De acordo com o processo, a família estava com viagem marcada para os Estados Unidos. O vôo sairia do Aeroporto do Galeão, com escala em São Paulo e Houston, onde seguiria para São Francisco. A família embarcou, mas minutos depois começaram os transtornos.

Os passageiros foram informados sobre problemas no sistema de ar condicionado e, por isso, tiveram de desembarcar. O vôo foi cancelado e a família hospedou-se em um hotel. Quase 24 horas depois, houve um novo embarque.

Como se não bastasse, já durante o trajeto, os passageiros foram informados de uma parada em Caracas para reabastecimento. Com o atraso, perderam a conexão para São Francisco e tiveram novamente de esperar um novo vôo, hospedados em hotel.

Já em São Francisco constataram que a carteira de Paulo Penna tinha sido furtada. No hotel, a reserva foi cancelada. Mais tarde conseguiram um apartamento, mas três diárias pagas foram perdidas.

Eles tiveram, ainda, problemas na volta para o país. Houve cancelamento automático do vôo marcado. Só conseguiram embarcar sem marcação de assento, horas depois. Foram surpreendidos ainda por um furacão em Caracas e precisaram esperar mais para voltar para a casa.

Argumentos e decisão

Com a alegação de sofrimento e humilhação, a família entrou com ação de indenização por danos morais e materiais. O juiz Renato Rocha Braga acolheu parte do pedido. “Com efeito, o nexo de causalidade mantém-se íntegro, vez que o fato narrado na inicial, segundo o melhor entendimento, fortuito interno, isto é, aquele inerente às atividades prestadas pelo réu, ínsito ao risco normal no desempenho de seu mister. Trata-se da aplicação da chamada teoria do risco do empreendimento”, reconheceu o juiz.

“Os fatos narrados são suficientes a trazer ofensa, fugindo do mero dissabor diário”, entendeu. “Já com relação ao pedido de danos materiais, não trouxe a parte autora elementos de convicção a embasá-los”, concluiu.

O juiz julgou extinto o processo, com julgamento do mérito. As partes podem recorrer. Os passageiros foram representados pelo advogado Renato César Porto, do escritório Renato César Porto Advocacia Empresarial.

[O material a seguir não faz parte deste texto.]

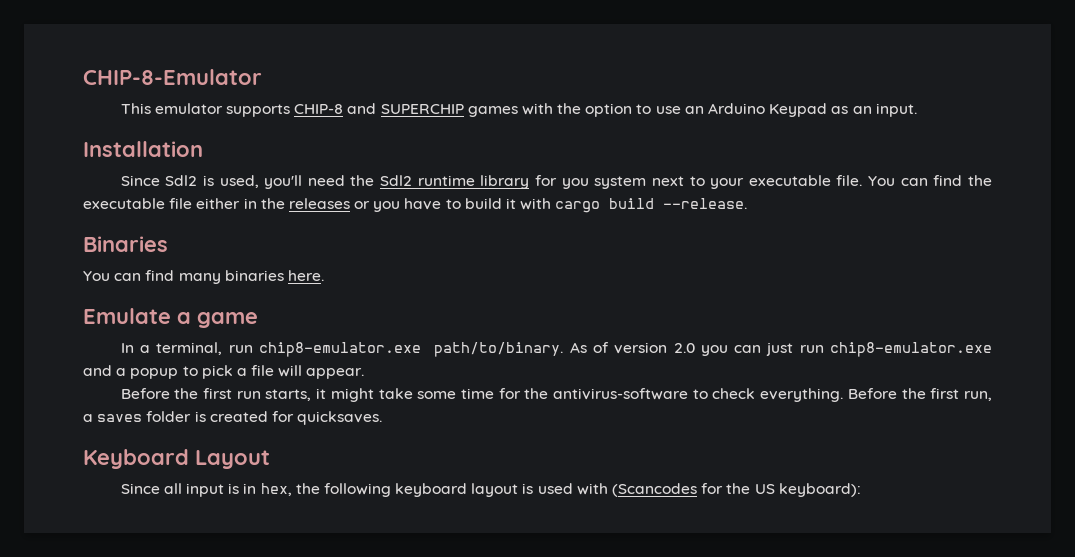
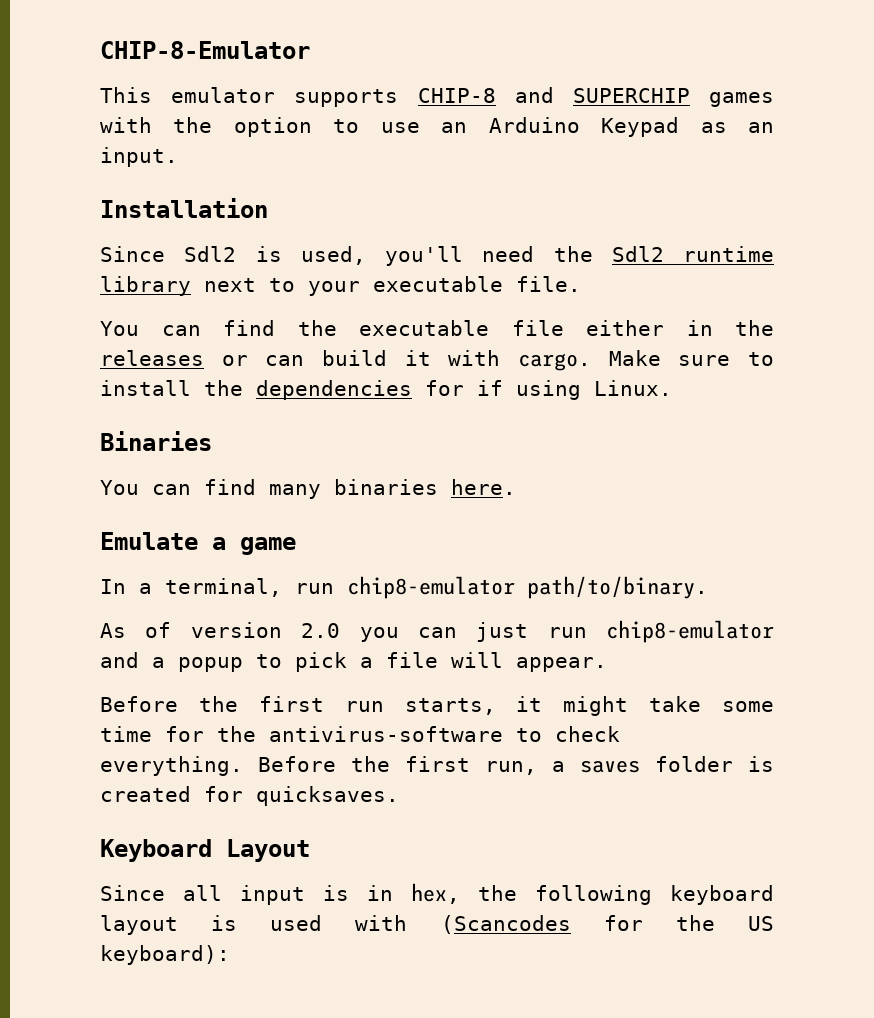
- Since Sdl2 is used, you'll need the Sdl2 runtime library for you system next to your executable file. You can find the executable file either in the releases or you have to build it with cargo build --release.
+ Since Sdl2 is used, you'll need the Sdl2 runtime library next to your executable file.
+ You can find the executable file either in the releases or can build it with cargo. Make sure to install the dependencies for if using Linux.
- In a terminal, run chip8-emulator.exe path/to/binary. As of version 2.0 you can just run chip8-emulator.exe and a popup to pick a file will appear.
+ In a terminal, run chip8-emulator path/to/binary.
+ As of version 2.0 you can just run chip8-emulator and a popup to pick a file will appear.

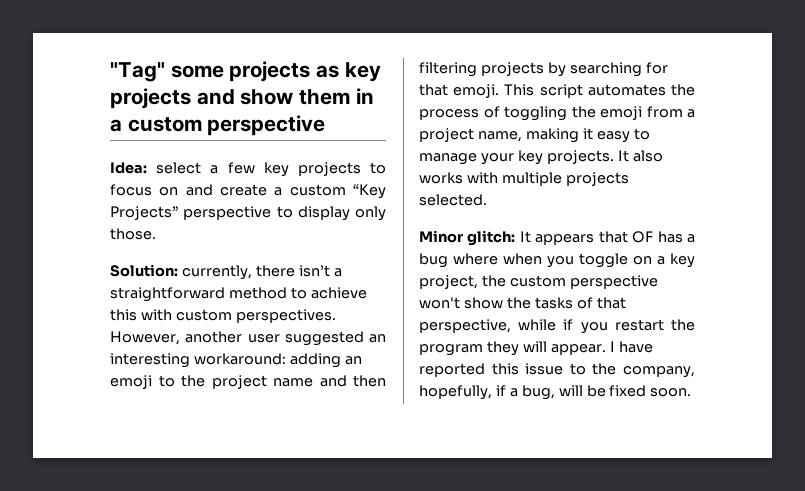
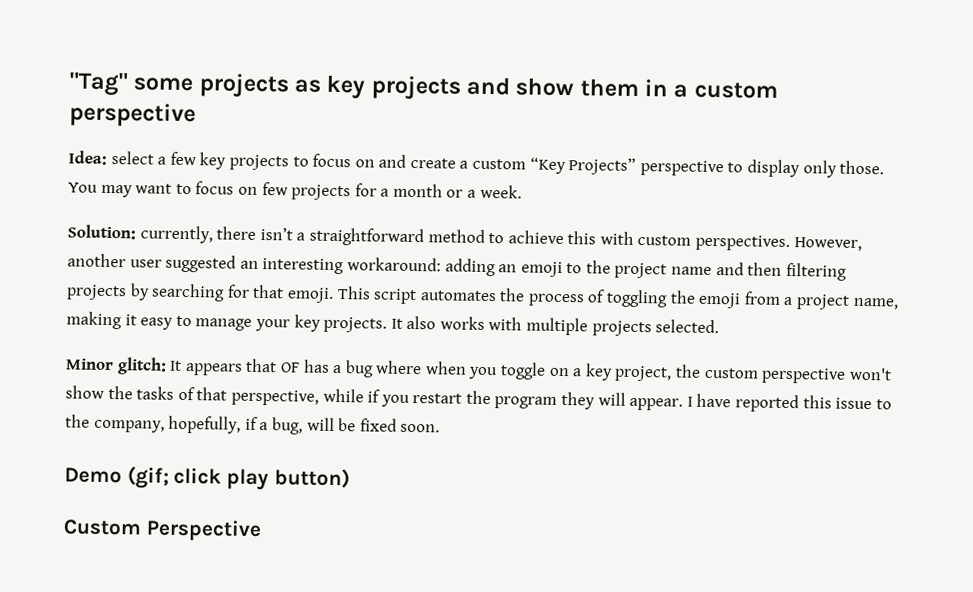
+ You may want to focus on few projects for a month or a week.
+ Demo (gif; click play button)
+ Custom Perspective

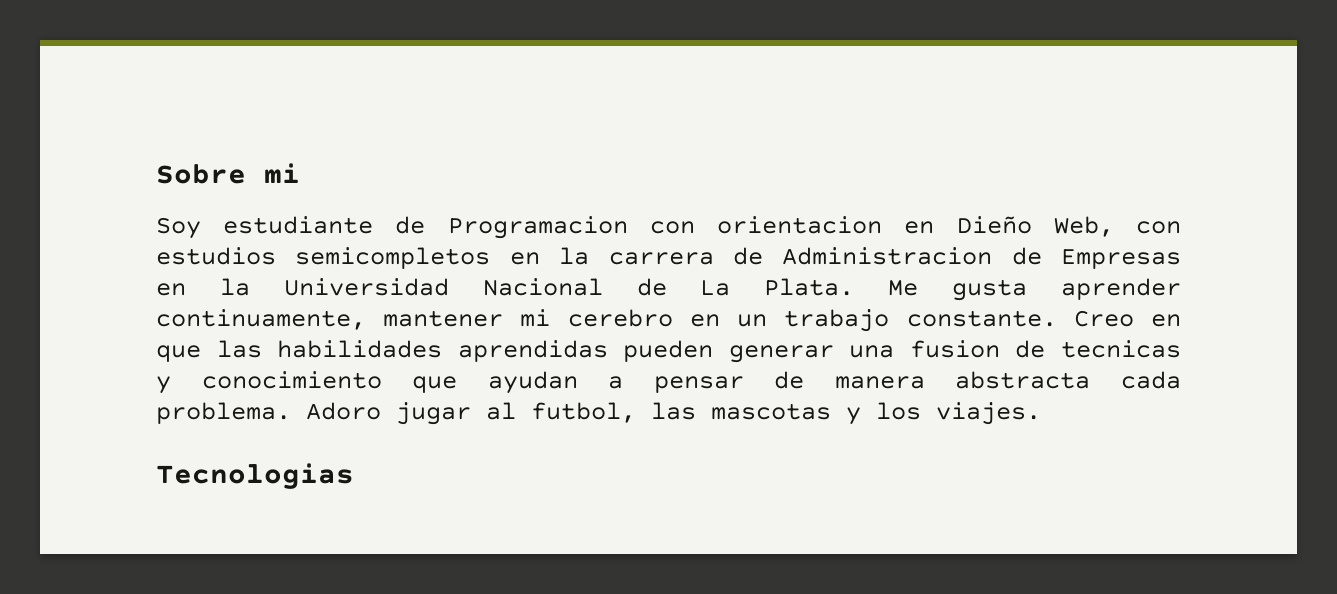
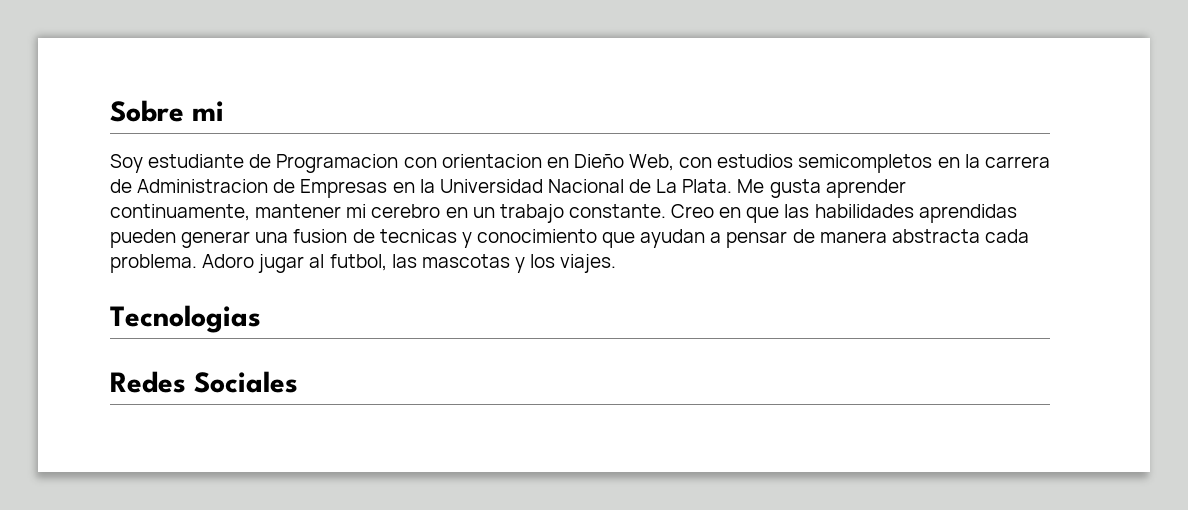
+ Redes Sociales

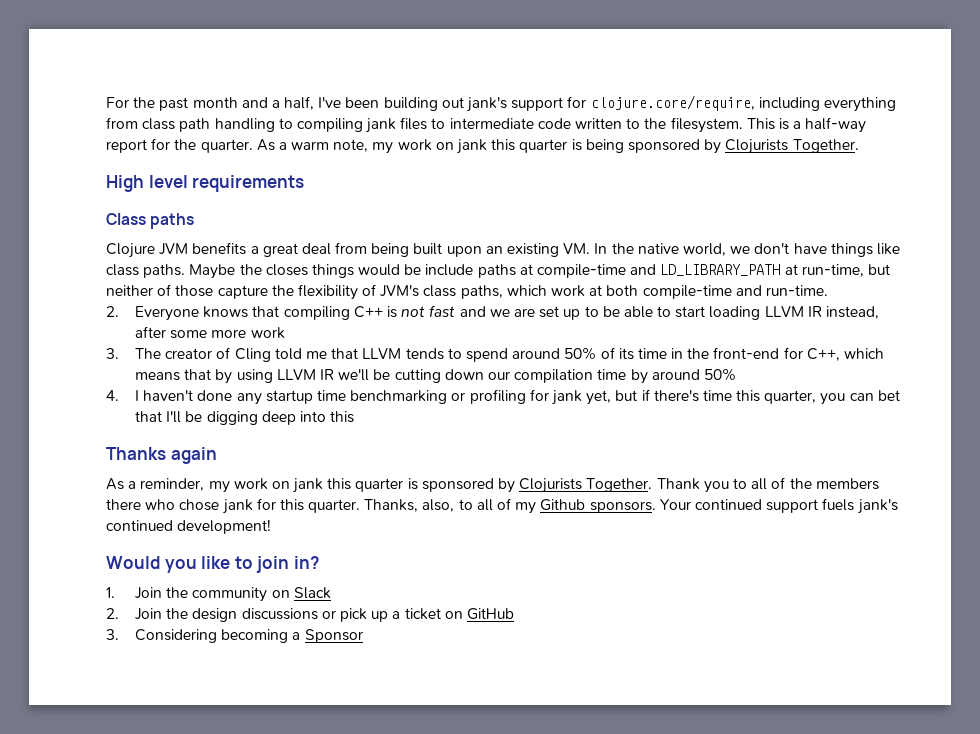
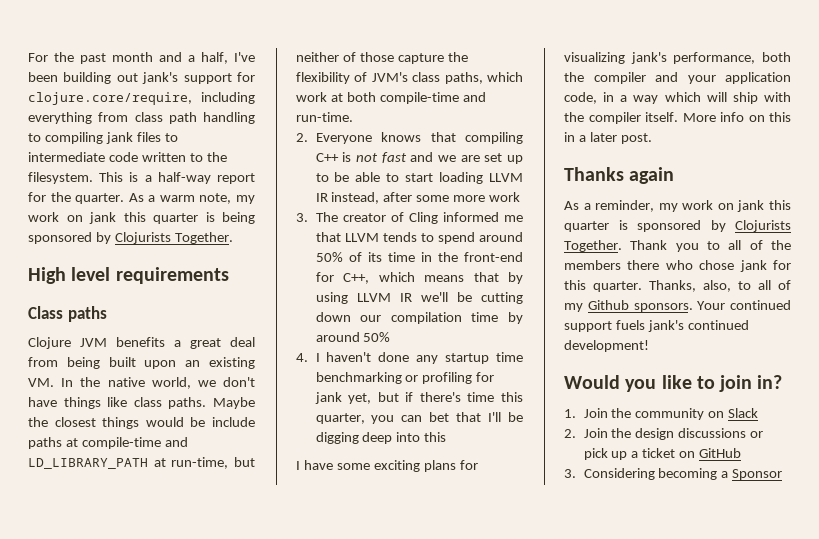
- Maybe the closes things would be include paths at compile-time and LD_LIBRARY_PATH at run-time, but neither of those capture the flexibility of JVM's class paths, which work at both compile-time and run-time.
+ Maybe the closest things would be include paths at compile-time and LD_LIBRARY_PATH at run-time, but neither of those capture the flexibility of JVM's class paths, which work at both compile-time and run-time.
- 3. The creator of Cling told me that LLVM tends to spend around 50% of its time in the front-end for C++, which means that by using LLVM IR we'll be cutting down our compilation time by around 50%
+ 3. The creator of Cling informed me that LLVM tends to spend around 50% of its time in the front-end for C++, which means that by using LLVM IR we'll be cutting down our compilation time by around 50%
+ I have some exciting plans for visualizing jank's performance, both the compiler and your application code, in a way which will ship with the compiler itself. More info on this in a later post.

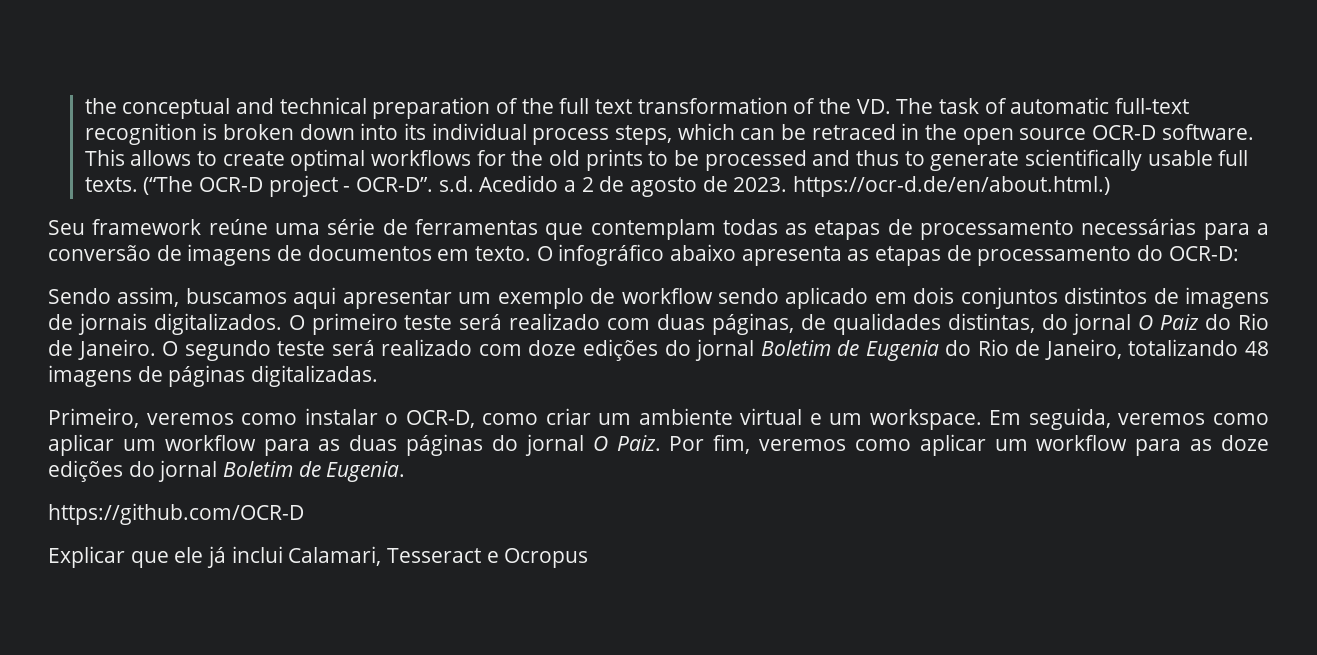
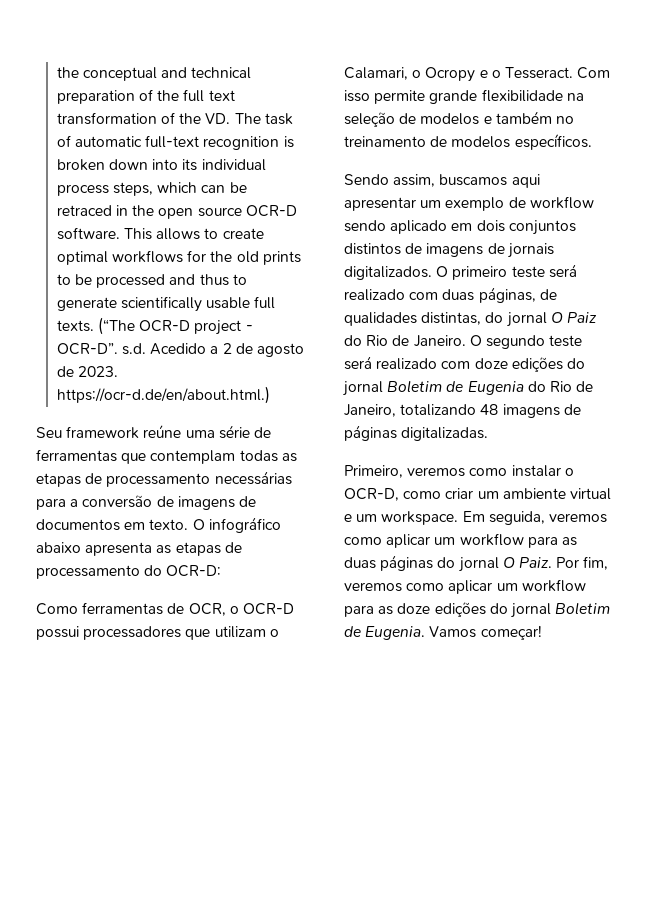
+ Como ferramentas de OCR, o OCR-D possui processadores que utilizam o Calamari, o Ocropy e o Tesseract. Com isso permite grande flexibilidade na seleção de modelos e também no treinamento de modelos específicos.
- Por fim, veremos como aplicar um workflow para as doze edições do jornal Boletim de Eugenia.
- https://github.com/OCR-D
- Explicar que ele já inclui Calamari, Tesseract e Ocropus
+ Por fim, veremos como aplicar um workflow para as doze edições do jornal Boletim de Eugenia. Vamos começar!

Processo 2005.209.000200-0

Leia a íntegra da sentença

S E N T E N Ç A PAULO PENNA DE MORAES, TILMA BRAGA PENNA DE MORAES e VICTORIA BRAGA PENNA DE MORAES ajuizaram ação de conhecimento, pelo rito ordinário, em face de CONTINENTAL AIRLINES INC., objetivando o recebimento de indenização por danos morais (duzentos salários mínimos) e materiais (US$ 200.00). Alegam, em resumo, terem comprado passagem para viagem aos Estados Unidos com a ré, em 09/07/04, com partida prevista do vôo CO-94 para às 19h10m no Aeroporto do Galeão, com escala em São Paulo e Houston, onde seguiriam para São Francisco no vôo CO-1458.